Not All Foods Are Created Equal: Why it’s hard to stop eating even if you’re full
Well, the truth is: Scientists engineered food that way!!
Think back to a party or event where there is food, snacks, and sweets all around. I know that during those times, it’s hard to say no to the delicious foods around me even when my fullness starts settling in. But have you ever stopped to think about why “there’s always room for dessert”?
Not all foods are created equal.
Some are yummy to eat, or palatable, which is helpful since we need to eat to survive. A piece of fresh fruit is palatable and filled with nutrients and calories. Other foods like chips, pizza, and warm cookies are more than tasty. They seem irresistible and are easy to keep munching on even when feeling full.

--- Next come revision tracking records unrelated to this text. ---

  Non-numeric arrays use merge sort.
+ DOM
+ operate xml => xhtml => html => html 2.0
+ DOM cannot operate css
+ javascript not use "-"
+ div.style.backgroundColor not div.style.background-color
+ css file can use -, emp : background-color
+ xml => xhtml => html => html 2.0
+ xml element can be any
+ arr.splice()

In these irresistible foods, a harmony lies between fat, sugar, and salt that creates an artificially intensified palatability known as hyperpalatability. Most hyperpalatable foods you’ll run into are ultra-processed foods (UPFs). These foods are generally high in calories and sodium while low in fiber, vitamins, and minerals. Ultra-processed and hyperpalatable foods are so delicious that they send signals to the reward center of our brains which triggers dopamine and serotonin release. The good feelings associated with eating such deliciousness (I’m looking at you, Oreos) are so intense that the reward system overrides the part of our brain that regulates our satiety signaling, or when we feel full.

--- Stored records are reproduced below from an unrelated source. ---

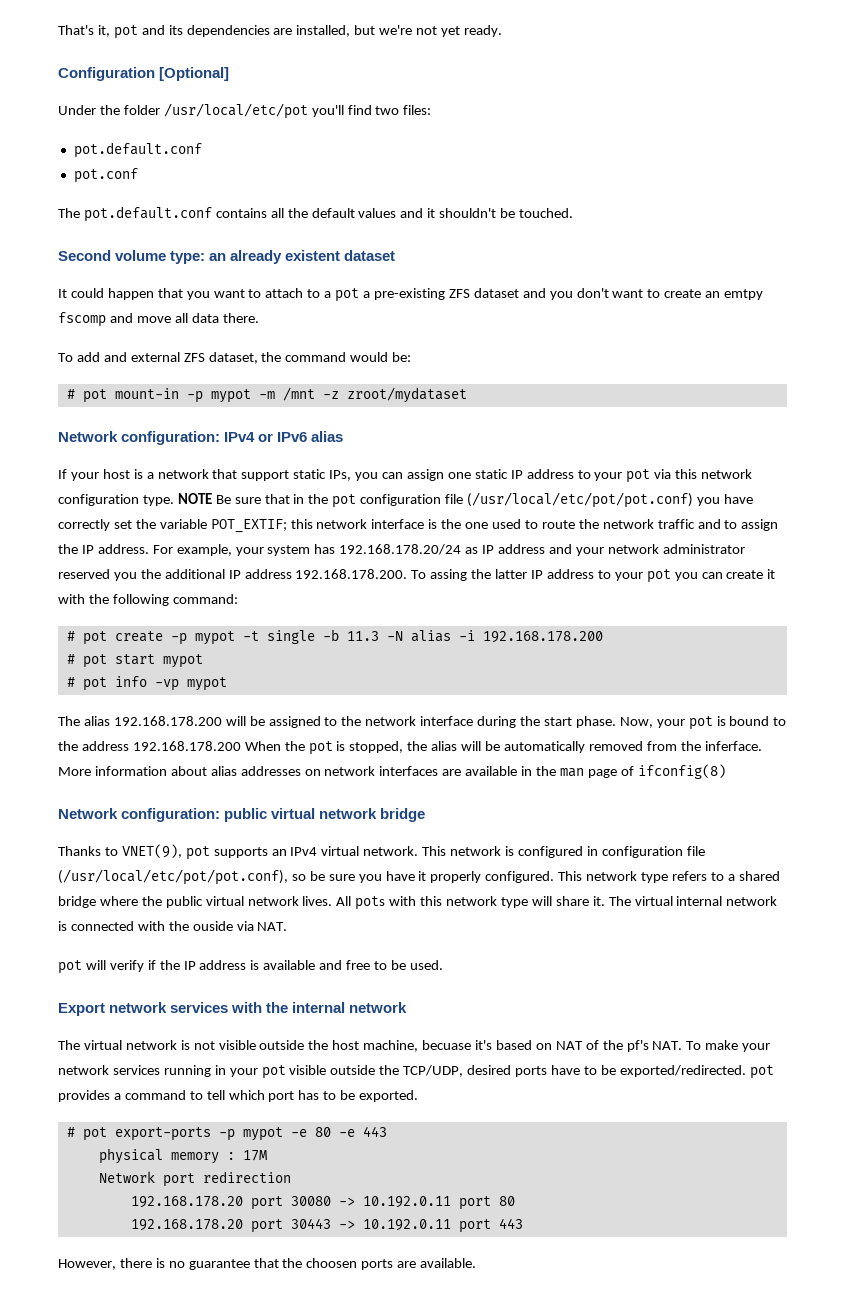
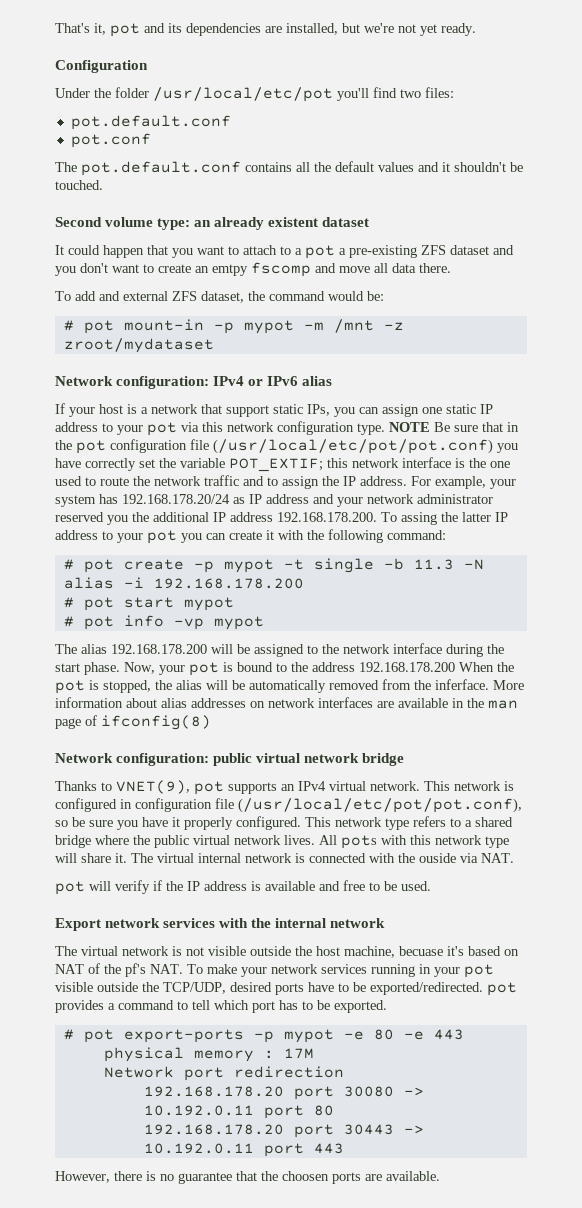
- Configuration [Optional]
+ Configuration

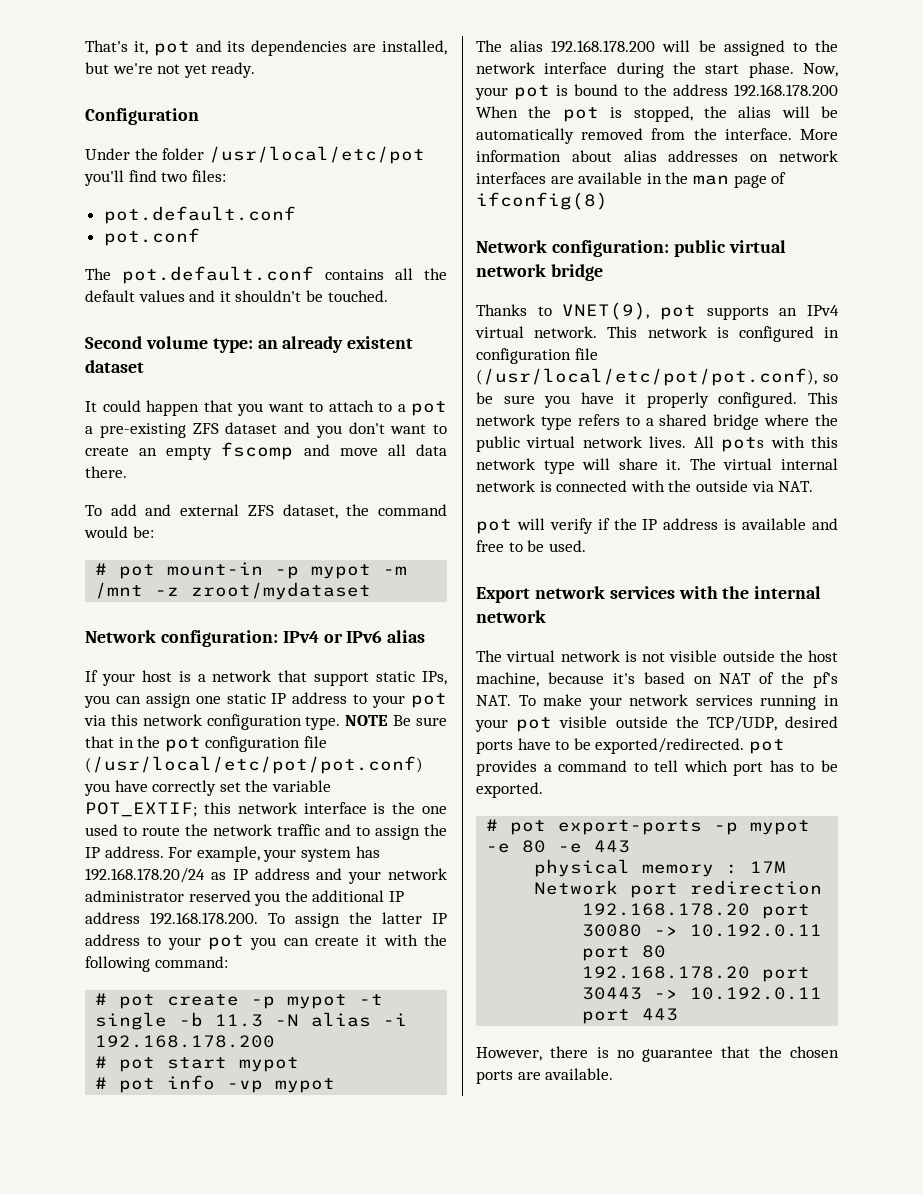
- It could happen that you want to attach to a pot a pre-existing ZFS dataset and you don't want to create an emtpy fscomp and move all data there.
+ It could happen that you want to attach to a pot a pre-existing ZFS dataset and you don't want to create an empty fscomp and move all data there.
- For example, your system has 192.168.178.20/24 as IP address and your network administrator reserved you the additional IP address 192.168.178.200. To assing the latter IP address to your pot you can create it with the following command:
+ For example, your system has 192.168.178.20/24 as IP address and your network administrator reserved you the additional IP address 192.168.178.200. To assign the latter IP address to your pot you can create it with the following command:
- Now, your pot is bound to the address 192.168.178.200 When the pot is stopped, the alias will be automatically removed from the inferface.
+ Now, your pot is bound to the address 192.168.178.200 When the pot is stopped, the alias will be automatically removed from the interface.
- The virtual internal network is connected with the ouside via NAT.
+ The virtual internal network is connected with the outside via NAT.
- The virtual network is not visible outside the host machine, becuase it's based on NAT of the pf's NAT. To make your network services running in your pot visible outside the TCP/UDP, desired ports have to be exported/redirected. pot provides a command to tell which port has to be exported.
+ The virtual network is not visible outside the host machine, because it's based on NAT of the pf's NAT. To make your network services running in your pot visible outside the TCP/UDP, desired ports have to be exported/redirected. pot provides a command to tell which port has to be exported.
- However, there is no guarantee that the choosen ports are available.
+ However, there is no guarantee that the chosen ports are available.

Food companies know and mastered how our brains react to different flavors, combinations, crunch dynamics, and finger-lickability ratios. Scientists engineered ultra-processed foods so that we crave them when we don’t have them and can’t stop once we start eating them. They go as far as using MRI machines to scan the activity in peoples’ brains when eating different foods so they can better stimulate their reward center! The variety of calorie dense, high sugar and high fat foods that surround us every day hyperstimulate our brain and interfere with our satiety signaling, which is why we keep eating even when we’re full.

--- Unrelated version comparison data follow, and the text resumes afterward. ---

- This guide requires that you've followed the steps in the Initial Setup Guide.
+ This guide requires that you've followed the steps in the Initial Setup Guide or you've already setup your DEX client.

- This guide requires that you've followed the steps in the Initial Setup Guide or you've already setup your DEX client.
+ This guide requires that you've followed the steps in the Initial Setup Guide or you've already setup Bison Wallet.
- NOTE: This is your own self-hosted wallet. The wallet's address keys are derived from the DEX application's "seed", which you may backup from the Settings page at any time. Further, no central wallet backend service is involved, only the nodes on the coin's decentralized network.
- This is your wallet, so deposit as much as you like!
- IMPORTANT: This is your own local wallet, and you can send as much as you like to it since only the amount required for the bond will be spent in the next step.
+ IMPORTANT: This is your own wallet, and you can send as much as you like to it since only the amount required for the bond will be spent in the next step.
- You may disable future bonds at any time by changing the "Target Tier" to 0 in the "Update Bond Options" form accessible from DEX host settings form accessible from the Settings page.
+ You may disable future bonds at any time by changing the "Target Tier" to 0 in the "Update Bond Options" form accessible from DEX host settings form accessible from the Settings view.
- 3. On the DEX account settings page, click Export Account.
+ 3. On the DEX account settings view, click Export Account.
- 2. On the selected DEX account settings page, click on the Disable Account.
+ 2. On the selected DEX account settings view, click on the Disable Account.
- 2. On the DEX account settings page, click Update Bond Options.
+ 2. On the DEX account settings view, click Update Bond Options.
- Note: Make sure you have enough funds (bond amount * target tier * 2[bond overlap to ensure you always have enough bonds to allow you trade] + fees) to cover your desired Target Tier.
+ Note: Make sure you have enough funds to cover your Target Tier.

Never have we as a society been bombarded with more habit-forming foods than right now. It is important to be conscious of the foods we eat as consumers. Don’t let the food industry control your eating habits. Now, I’m not saying that you can’t enjoy a donut for breakfast or french fries with lunch. What I’m saying is that the food industry has designed food to be addictive. Consumption of ultra-processed, hyperpalatable, addictive food in our day to day diets leads to adverse health outcomes such as obesity, cardio-metabolic risks, cancer, type-2 diabetes and cardiovascular diseases, irritable bowel syndrome, depression and frailty conditions, and all-cause mortality.
We must preserve our health, especially as we age and our immune system declines. We need to be mindful of what we put into our bodies and how it affects us.